I agree with Niel, this is a great question. Let's go through different steps in the mining value chain and let's do that in reverse order. Mining companies are required to produce products with specifications based on market contracts. In general the contracts have payments linked to primary metal content (and some secondary elements like S, P, etc) and often have penalties linked to gangue minerals and moisture. The concentrator/process plant then has the KPIs to produce the product/concentrate as per the product specifications. The process plant is generally designed around a fixed set of variables including ore hardness (defines mill size and efficiency), grades/recoveries(defines installed flotation capacity). Blending of ore to generate a feed blend close to the process design criteria of the process plant allows the plant to work at its best efficiency allwoing it to meet the products specs. Some times the high grade ore is blended with an ore type that has high impurities (like carbon, flourine etc). This allows an acceptable product spec to be produced which otherwise would ahve incurred commercial penalties.

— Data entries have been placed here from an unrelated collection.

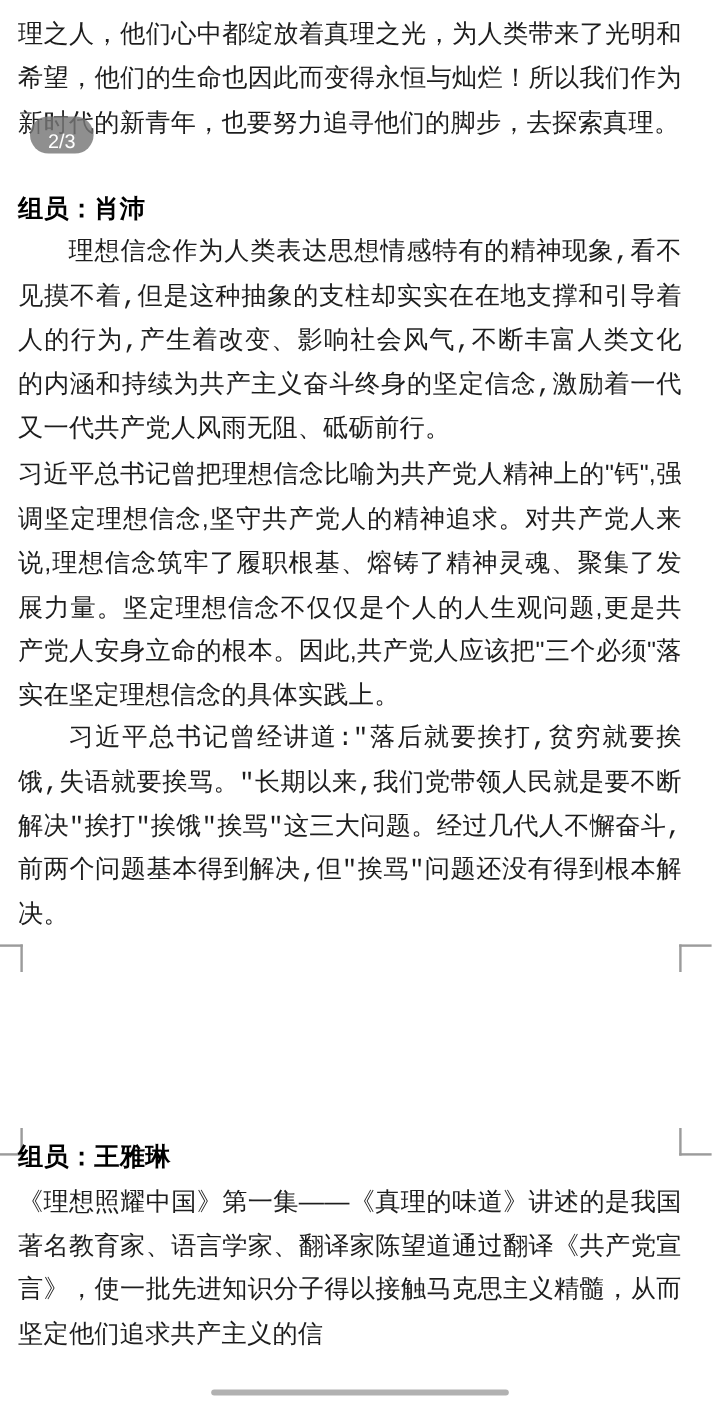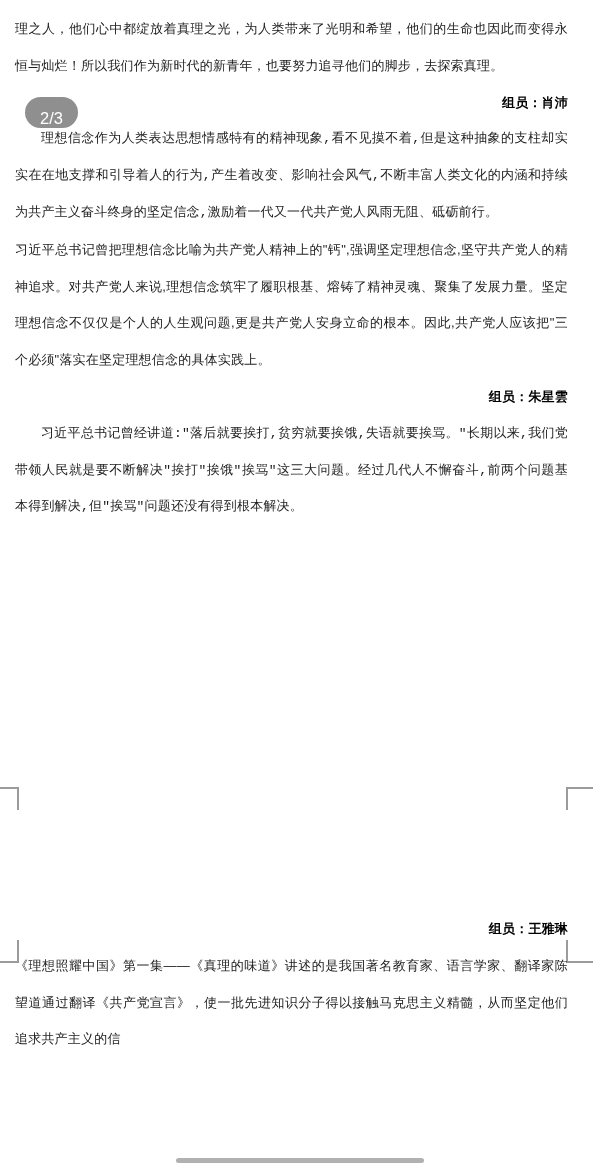--- a/index.html
+++ b/index.html
@@ -6,31 +6,32 @@
   body{
     width:601px;height:1168px;
     background:#ffffff;
     position:relative;
     overflow:hidden;
     font-family:"Liberation Sans","DejaVu Sans",sans-serif;
   }
   .doc{position:absolute;left:15px;width:553px;}
   .doc p{
     margin:0;
-    font-size:13px;
+    font-size:21px;
     line-height:36.8px;
     color:#1d1d1d;
     text-align:justify;
     letter-spacing:0.2px;
     word-break:break-all;
   }
   .doc p.heading{
     font-weight:bold;
     color:#000000;
-    text-align:right;
+    text-align:left;
+    margin-top:36px;
   }
   .doc p.body.indent{text-indent:2em;font-family:Liberation Mono, monospace;}
   #page2-content{top:11px;}
   #page3-content{top:911px;}
 
   
   .mark{position:absolute;box-sizing:border-box;}
   .mark-bl{left:0;   top:787px;width:19px;height:23px;border-top:2px solid #9b9b9b;border-right:2px solid #9b9b9b;}
   .mark-br{left:566px;top:787px;width:27px;height:23px;border-top:2px solid #9b9b9b;border-left:2px solid #9b9b9b;}
   .mark-tl{left:0;   top:940px;width:19px;height:23px;border-bottom:2px solid #9b9b9b;border-right:2px solid #9b9b9b;}
@@ -58,21 +59,20 @@
   }
 </style>
 </head>
 <body>
 
 <div class="doc" id="page2-content">
     <p class="body">理之人，他们心中都绽放着真理之光，为人类带来了光明和希望，他们的生命也因此而变得永恒与灿烂！所以我们作为新时代的新青年，也要努力追寻他们的脚步，去探索真理。</p>
     <p class="heading">组员：肖沛</p>
     <p class="body indent">理想信念作为人类表达思想情感特有的精神现象,看不见摸不着,但是这种抽象的支柱却实实在在地支撑和引导着人的行为,产生着改变、影响社会风气,不断丰富人类文化的内涵和持续为共产主义奋斗终身的坚定信念,激励着一代又一代共产党人风雨无阻、砥砺前行。</p>
     <p class="body">习近平总书记曾把理想信念比喻为共产党人精神上的"钙",强调坚定理想信念,坚守共产党人的精神追求。对共产党人来说,理想信念筑牢了履职根基、熔铸了精神灵魂、聚集了发展力量。坚定理想信念不仅仅是个人的人生观问题,更是共产党人安身立命的根本。因此,共产党人应该把"三个必须"落实在坚定理想信念的具体实践上。</p>
-    <p class="heading">组员：朱星雲</p>
     <p class="body indent">习近平总书记曾经讲道:"落后就要挨打,贫穷就要挨饿,失语就要挨骂。"长期以来,我们党带领人民就是要不断解决"挨打"挨饿"挨骂"这三大问题。经过几代人不懈奋斗,前两个问题基本得到解决,但"挨骂"问题还没有得到根本解决。</p>
   </div>
 
 <div class="mark mark-bl"></div>
 <div class="mark mark-br"></div>
 <div class="mark mark-tl"></div>
 <div class="mark mark-tr"></div>
 
 <div class="doc" id="page3-content">
     <p class="heading">组员：王雅琳</p>

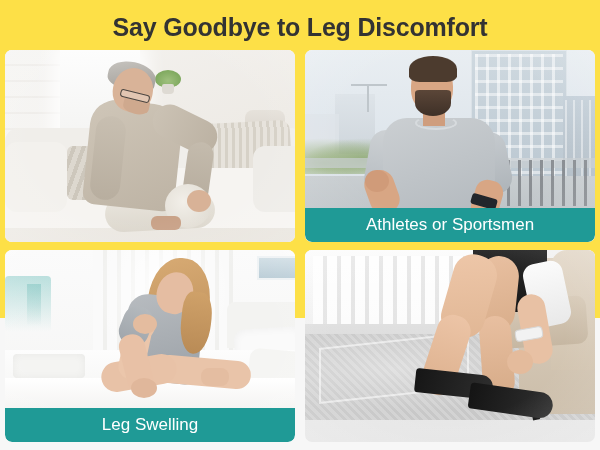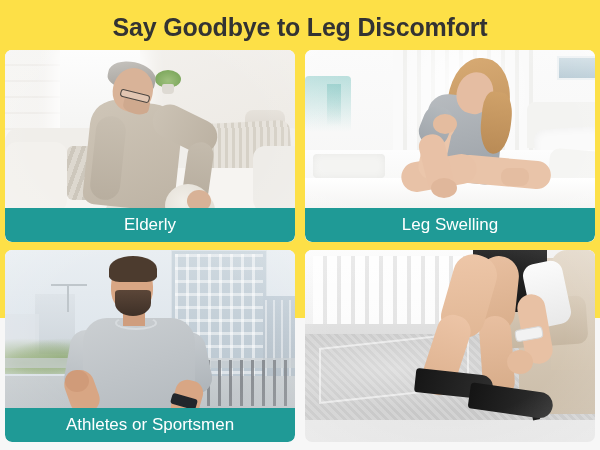--- a/index.html
+++ b/index.html
@@ -252,21 +252,52 @@
         <div class="sh c1-fore"></div>
         <div class="sh c1-knee"></div>
         <div class="sh c1-foot"></div>
         <div class="sh c1-hand"></div>
         <div class="sh c1-hair"></div>
         <div class="sh c1-head"></div>
         <div class="sh c1-beard"></div>
         <div class="sh c1-glass"></div>
         <div class="soft"></div>
       </div>
-      <div class="caption">Elderly</div>
+    </div>
+
+    <div class="card">
+      <div class="photo">
+        <div class="sh c2-sky"></div>
+        <div class="sh c2-bld3"></div>
+        <div class="sh c2-bld4"></div>
+        <div class="sh c2-crane2"></div>
+        <div class="sh c2-crane"></div>
+        <div class="sh c2-bld1"></div>
+        <div class="sh c2-bld1g"></div>
+        <div class="sh c2-bld2"></div>
+        <div class="sh c2-bld2g"></div>
+        <div class="sh c2-trees"></div>
+        <div class="sh c2-rail"></div>
+        <div class="sh c2-ground"></div>
+        <div class="sh c2-fence"></div>
+        <div class="sh c2-armL"></div>
+        <div class="sh c2-armR"></div>
+        <div class="sh c2-shirt"></div>
+        <div class="sh c2-collar"></div>
+        <div class="sh c2-neck"></div>
+        <div class="sh c2-foreL"></div>
+        <div class="sh c2-fistL"></div>
+        <div class="sh c2-foreR"></div>
+        <div class="sh c2-watch"></div>
+        <div class="sh c2-head"></div>
+        <div class="sh c2-beard"></div>
+        <div class="sh c2-hair"></div>
+        <div class="soft"></div>
+      </div>
+      <div class="caption">Athletes or Sportsmen</div>
     </div>
 
     <div class="card">
       <div class="photo">
         <div class="sh c3-bg"></div>
         <div class="sh c3-teal"></div>
         <div class="sh c3-teal2"></div>
         <div class="sh c3-curt"></div>
         <div class="sh c3-curtglow"></div>
         <div class="sh c3-art"></div>
@@ -289,52 +320,20 @@
         <div class="sh c3-hand"></div>
         <div class="sh c3-head"></div>
         <div class="sh c3-hairb"></div>
         <div class="soft"></div>
       </div>
       <div class="caption">Leg Swelling</div>
     </div>
 
     <div class="card">
       <div class="photo">
-        <div class="sh c2-sky"></div>
-        <div class="sh c2-bld3"></div>
-        <div class="sh c2-bld4"></div>
-        <div class="sh c2-crane2"></div>
-        <div class="sh c2-crane"></div>
-        <div class="sh c2-bld1"></div>
-        <div class="sh c2-bld1g"></div>
-        <div class="sh c2-bld2"></div>
-        <div class="sh c2-bld2g"></div>
-        <div class="sh c2-trees"></div>
-        <div class="sh c2-rail"></div>
-        <div class="sh c2-ground"></div>
-        <div class="sh c2-fence"></div>
-        <div class="sh c2-armL"></div>
-        <div class="sh c2-armR"></div>
-        <div class="sh c2-shirt"></div>
-        <div class="sh c2-collar"></div>
-        <div class="sh c2-neck"></div>
-        <div class="sh c2-foreL"></div>
-        <div class="sh c2-fistL"></div>
-        <div class="sh c2-foreR"></div>
-        <div class="sh c2-watch"></div>
-        <div class="sh c2-head"></div>
-        <div class="sh c2-beard"></div>
-        <div class="sh c2-hair"></div>
-        <div class="soft"></div>
-      </div>
-      <div class="caption">Athletes or Sportsmen</div>
-    </div>
-
-    <div class="card">
-      <div class="photo">
         <div class="sh c4-bg"></div>
         <div class="sh c4-winglow"></div>
         <div class="sh c4-winbars"></div>
         <div class="sh c4-floor"></div>
         <div class="sh c4-rug"></div>
         <div class="sh c4-rugpat"></div>
         <div class="sh c4-sofa"></div>
         <div class="sh c4-sofaarm"></div>
         <div class="sh c4-seat"></div>
         <div class="sh c4-skirt"></div>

Having said all of the above, the industry still operates in silos. Each unit operation across the value chain has its own model but often they don't talk to each other really well. What is actually required is an approach to integrated planning from pit to port that allows an operation to optimise for NPV of the entire value chain. There is a paper by G. Whittle (link below) which talks about "Enterprise Optimisation" that may be worth reading.

https://www.whittleconsulting.com.au/wp-content/uploads/2017/03/Enterprise-Optimisation.pdf

It discusses cases where you can actually increase the NPV of the operations by treating the high grade material first and then over the LOM, move to low grade material. This apprach requires you to optimise the entire value chain for best NPV which may mean running some unit operations ineffectively or not as per the design.



Kathy Adams
Consulting Lead - Mining, CSE
7 years ago

Arturo,

I'd suggest "Project Management for Mining" handbook by RJ Hickson and Terry Owen. I have not read the book personally but have been recommended by a few. Moreover its published by Society of Mining, Metallurgy and Exploration (SME) which makes a bit more trustworthy than other publications. 

Another avenue to look at, will be courses conducted by professional organisations in your region.